Heavy rainfall will continue as well across the threat region. The heaviest rainfall is expected from southern Mississippi, northward across western Tennessee and into southeastern Illinois and western Indiana. Rainfall amounts of 1-3 inches with locally higher amounts in excess of 4 inches are expected. Flooding issues are likely to continue through Sunday.
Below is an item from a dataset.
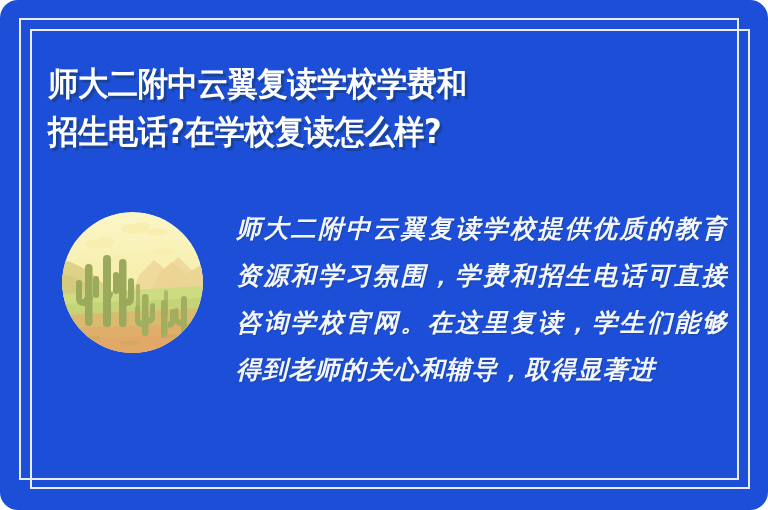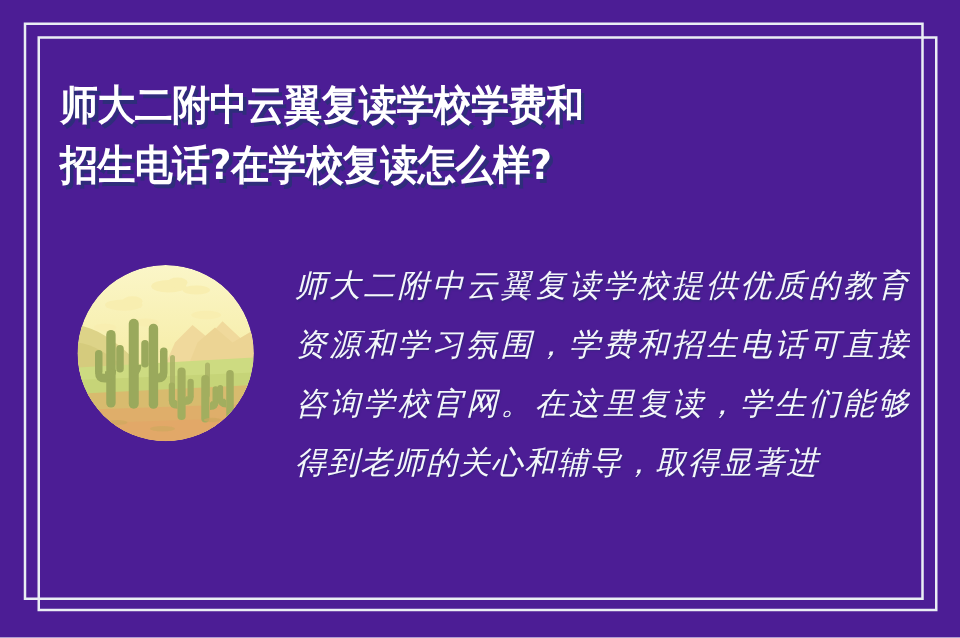"师大二附中云翼复读学校学费和" #poster { background: #4c1d95 -> #1d4ed8; border-radius: none -> 18px }
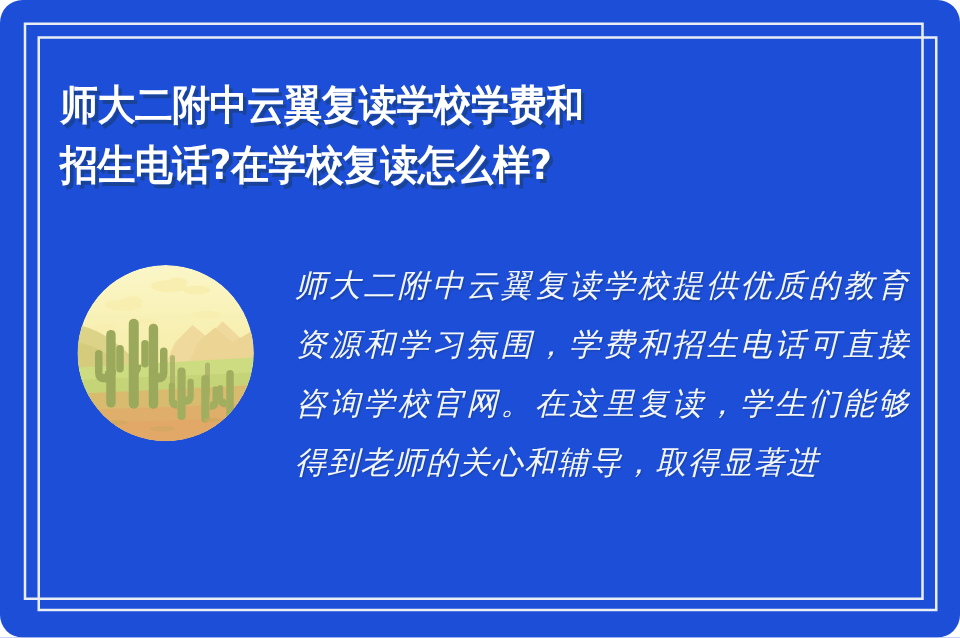"师大二附中云翼复读学校提供优质的教育资源和学习氛围，学费和招生电话可直接咨询学校" .para { font-weight: none -> bold }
Major Cities in Region: St. Louis, MO, Memphis, TN, Jackson, MS, New Orleans, LA, Chicago, IL, Indianapolis, IN, Louisville, KY, Nashville, TN, Birmingham, AL
SPC Convective Outlook for Sunday
A Look Ahead
Heavy rain will move into the Northern Plains on Monday as an area of low pressure continues to move northeastward. Rainfall accumulations of 1-2 inches will be possible. Behind this low, snow may develop from eastern Colorado northeastward into central Nebraska and the Upper Mississippi Valley. Rain will move into the Northeast on Tuesday. An area of low pressure will develop over Texas on Wednesday and move eastward on Thursday, bringing the potential for severe weather to portions of the lower Mississippi Valley.